70 pages, des études, des hypothèses, des inquiétudes. Le rapport sur le livre numérique sur lequel travaille Bruno Patino (directeur du Monde interactif et de Télérama) depuis le mois de février, a été remis ce week-end à la ministre de la culture. Son contenu devrait être dévoilé aujourd'hui, dans le cadre de l'installation du tout nouveau Conseil du livre.Voilà un moment déjà que les professionnels du livres (éditeurs, écrivains, libraires) sentent souffler sur eux les forces des nouvelles technologies. On sait l'équation absolue livre=papier depuis longtemps dépassée. Partout où il y a un écran (ordinateurs, téléphones portables, e-book, consoles de jeux...) il peut désormais y avoir du texte. Une redéfinition qui fait évidemment naître des interrogations chez les premiers concernés. Qu'en sera-t-il concurrence, du piratage, de la commercialisation ?

Plutôt que d'y répondre, le rapport de Bruno Patino laisse plutôt entendre que le débat le plus urgent n'est peut-être pas celui que l'on imagine. Par exemple, toutes les questions liées à l'arrivée de l'e-book (voir le dossier e-book) ne se posent pas dans l'immédiat, puisque celui-ci ne s'est pas encore vraiment forgé sa place sur le marché. En fait, plus que le problème du support et du format, c'est celui du respect du droit d'auteur sur Internet qui mérite la plus grande attention.
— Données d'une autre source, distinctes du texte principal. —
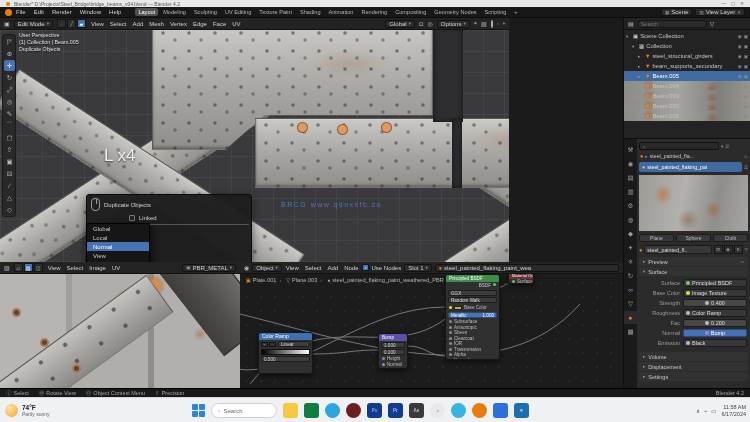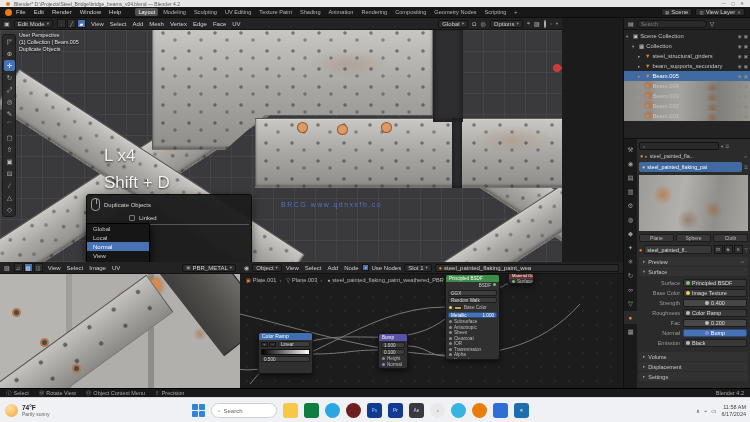"L x4" .viewport { width: 562px -> 509px }
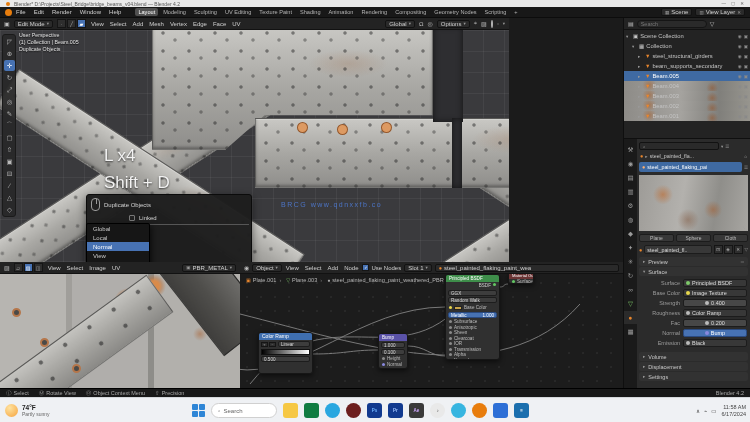"Shift + D" div.scast { html: <div>Shift + D</div> -> none }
Dans cette perspective, les premiers ennemis des professionnels du livre seraient en fait les fournisseur d'accès et moteurs de recherche. Le rapport souligne les points suivants ;- il faut rééquilibrer les forces entre fournisseurs d'accès et détenteurs de droit (éditeurs, auteurs), notamment, en s'appuyant scrupuleusement sur le code de la propriété littéraire.- Il faut permettre au détenteurs de droits de maîtriser le prix de leur fichier numérique. L'adaptation de la loi Lang au numérique risquerait en effet de fragiliser le principe du prix unique.
Plus généralement, c'est une plus grande visibilité et un contrôle de la numérisation des contenus sous droits qui devraient permettre à tous les acteurs du monde du livre de bien vivre ce bouleversement, et de pas trop y perdre. C'est à cela que doit travailler désormais le Conseil du Livre, mis en place aujourd'hui par Christine Albanel. L'autre grande mission de ce groupe consiste à consolider la loi Lang.